Si vous voulez apporter des informations complémentaires sur ces incidents, écrivez-nous à : observers@france24.com

 

 

"L’incendie du marché peul n’a pu être déclenché que par les forces de l'ordre"

Habib Baldé habite le quartier de Cosa. Il était dans les rangs des jeunes de l’opposition qui manifestaient ces derniers jours.

 

Tout a commencé jeudi soir, après la manifestation. Dans la nuit, l’un des deux marchés de Cosa, le marché soussou, a été pillé. Des habitants ont vu des gendarmes être présents sans réagir [selon d’autres sources, des policiers auraient également participé à des pillages]. Alors nous, les jeunes du quartier, nous nous sommes organisés pour protéger l’autre marché, le marché peul. On a monté des barricades.

 

Samedi, les forces de l’ordre sont revenues en force et elles ont réussi à nous repousser dans le quartier. Peu après, un incendie s’est déclaré à l’intérieur du marché peul. Il n’y avait plus que les forces de l’ordre qui s’y trouvaient à ce moment-là. Le feu n’a donc pu être déclenché que par elles. Ça a provoqué un sursaut de la population. Tout le monde est venu pour essayer de l’éteindre, mais les gendarmes nous ont lancé des gaz lacrymogènes.

"Des gendarmes ont surgi avec des armes blanches en nous criant qu’ils allaient nous tuer"

Sidibé est ingénieur. Vendredi, son domicile a été attaqué par des pilleurs.

 

Ça s’est passé vendredi. J’étais resté chez moi avec mes frères parce qu’il y avait des manifestations. J’étais dans la cour de ma maison. À 11h du matin, on a entendu des jets de pierres sur le toit. On s’est réfugiés à l’intérieur.

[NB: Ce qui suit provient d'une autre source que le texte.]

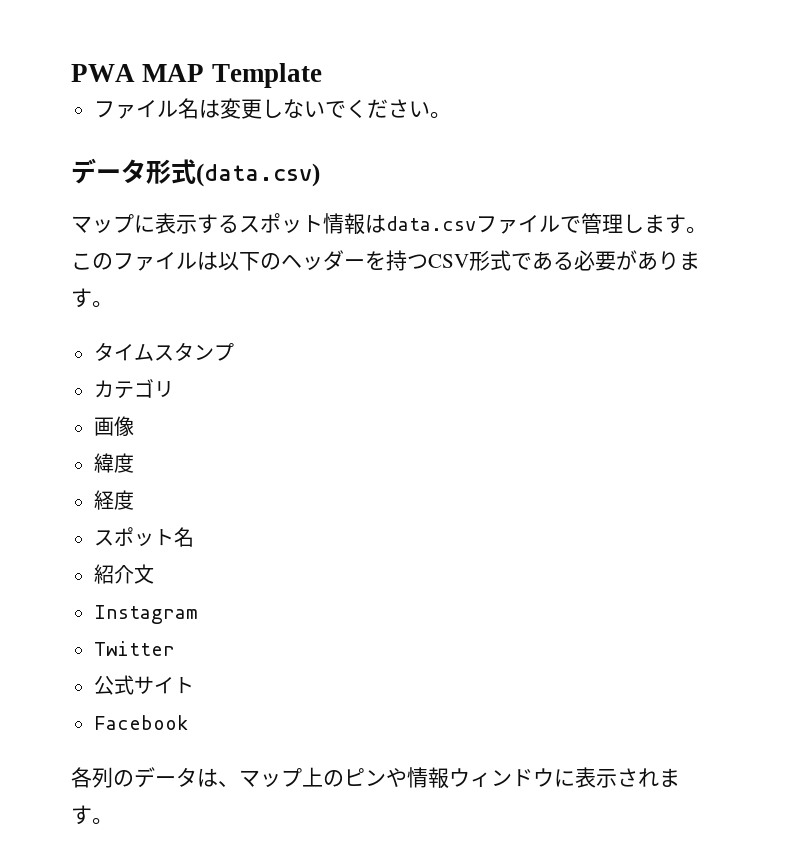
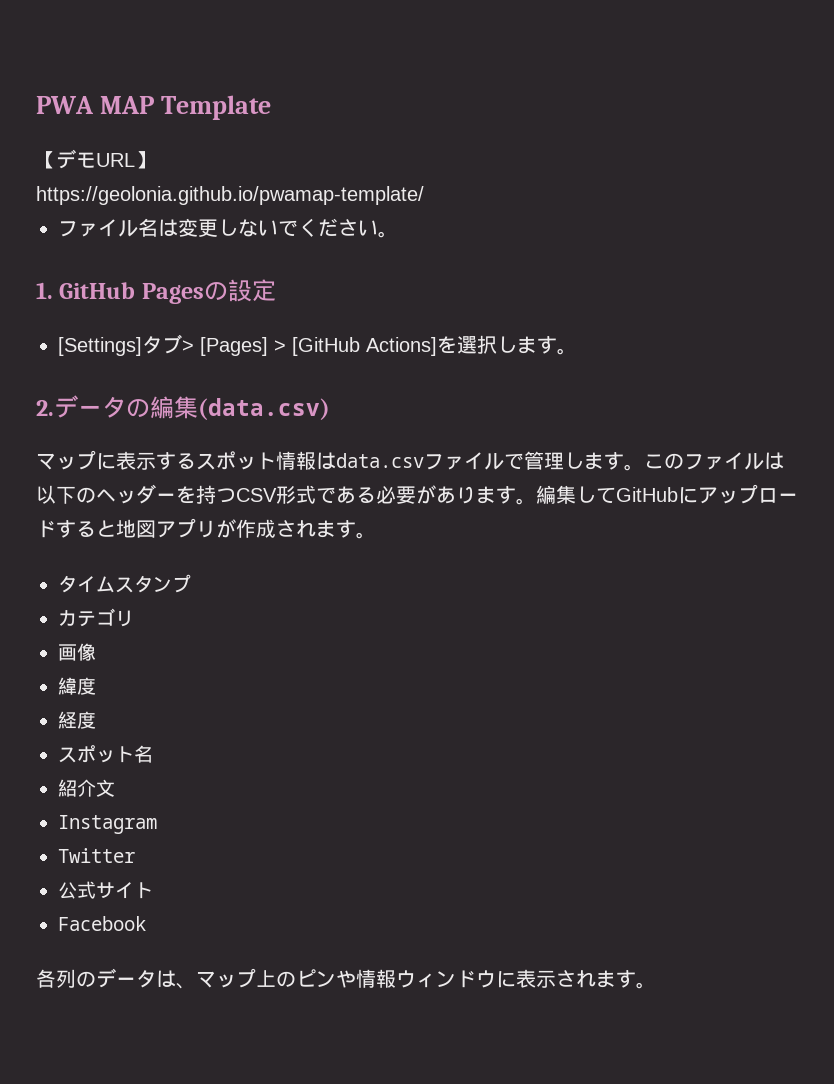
+ 【デモURL】
+ https://geolonia.github.io/pwamap-template/
- データ形式(data.csv)
+ 1. GitHub Pagesの設定
+ [Settings]タブ> [Pages] > [GitHub Actions]を選択します。
+ 2.データの編集(data.csv)
+ 編集してGitHubにアップロードすると地図アプリが作成されます。

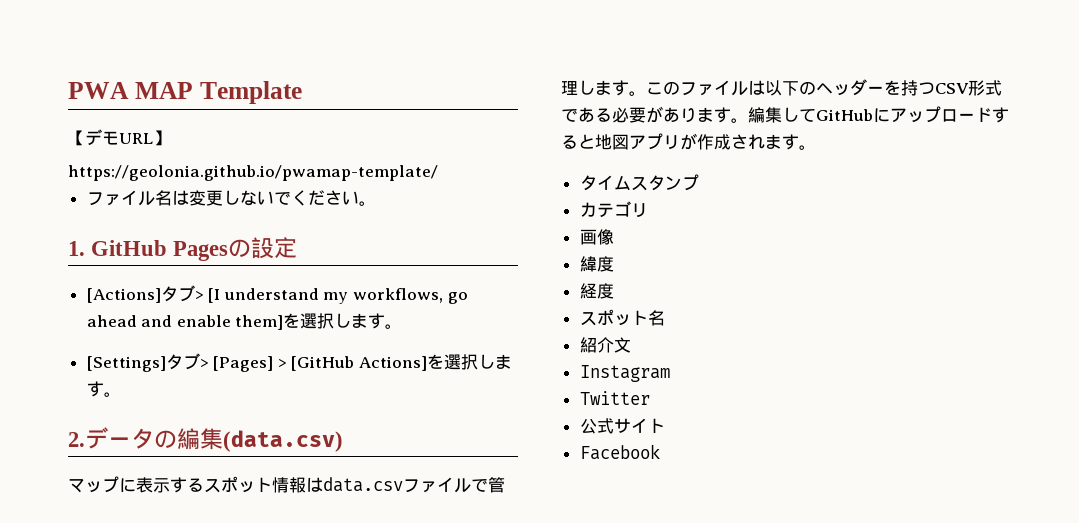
+ [Actions]タブ> [I understand my workflows, go ahead and enable them]を選択します。
- 各列のデータは、マップ上のピンや情報ウィンドウに表示されます。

Les loubards sont rentrés, ils ont tapé dans les murs et les fenêtres de la maison. Ils étaient une vingtaine. On a essayé de les repousser mais, à ce moment-là, des gendarmes sont sortis du poste de l’escadron 18 situé près de chez nous et nous ont tiré dessus et ont utilisé des gaz lacrymogènes. Je précise que c’est seulement sur nous qu’ils tiraient, pas sur les voyous. Alors on a fui. Les loubards sont rentrés chez moi et ils ont tout pris : la télévision, la nourriture, tout.

 

Le lendemain, ils sont revenus pour mettre le feu. Des gendarmes étaient avec eux. Ils nous ont empêchés de rentrer pour éteindre l’incendie. Avec mon frère, on a réussi à passer par un autre côté avec des seaux d’eau et là, des gendarmes ont surgi avec des armes blanches et nous criant : ‘On va vous tuer, on va vous tuer !’ Alors nous nous sommes échappés. Un peu plus tard, d’autres gendarmes ont appelé les pompiers pour éteindre l’incendie.

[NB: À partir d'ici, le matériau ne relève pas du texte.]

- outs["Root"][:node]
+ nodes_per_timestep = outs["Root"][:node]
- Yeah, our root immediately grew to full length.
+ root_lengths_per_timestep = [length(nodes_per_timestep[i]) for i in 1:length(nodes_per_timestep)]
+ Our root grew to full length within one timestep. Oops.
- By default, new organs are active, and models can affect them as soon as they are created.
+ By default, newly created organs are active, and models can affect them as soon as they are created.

"J’ai entendu : 'Tirez, tirez !'"

Alpha Ousmane Diallo est lycéen.

 

Samedi, vers 15h, j’ai été prévenu par un ami que des gendarmes étaient en train de saccager la boutique d’alimentation de ma mère. J’y suis allé. Ils étaient une quinzaine avec des tee-shirts noirs et des pantalons d’uniforme. Quand j’ai essayé de m’interposer, ils ont tiré en l’air.

 

Je me suis retourné pour fuir en courant. J’ai entendu : ‘Tirez, tirez !’. Il y a eu deux coups de feu. Le deuxième tir m’a atteint à l’épaule. Je suis tombé. J’ai été secouru par des gens qui m’ont transporté à l’hôpital.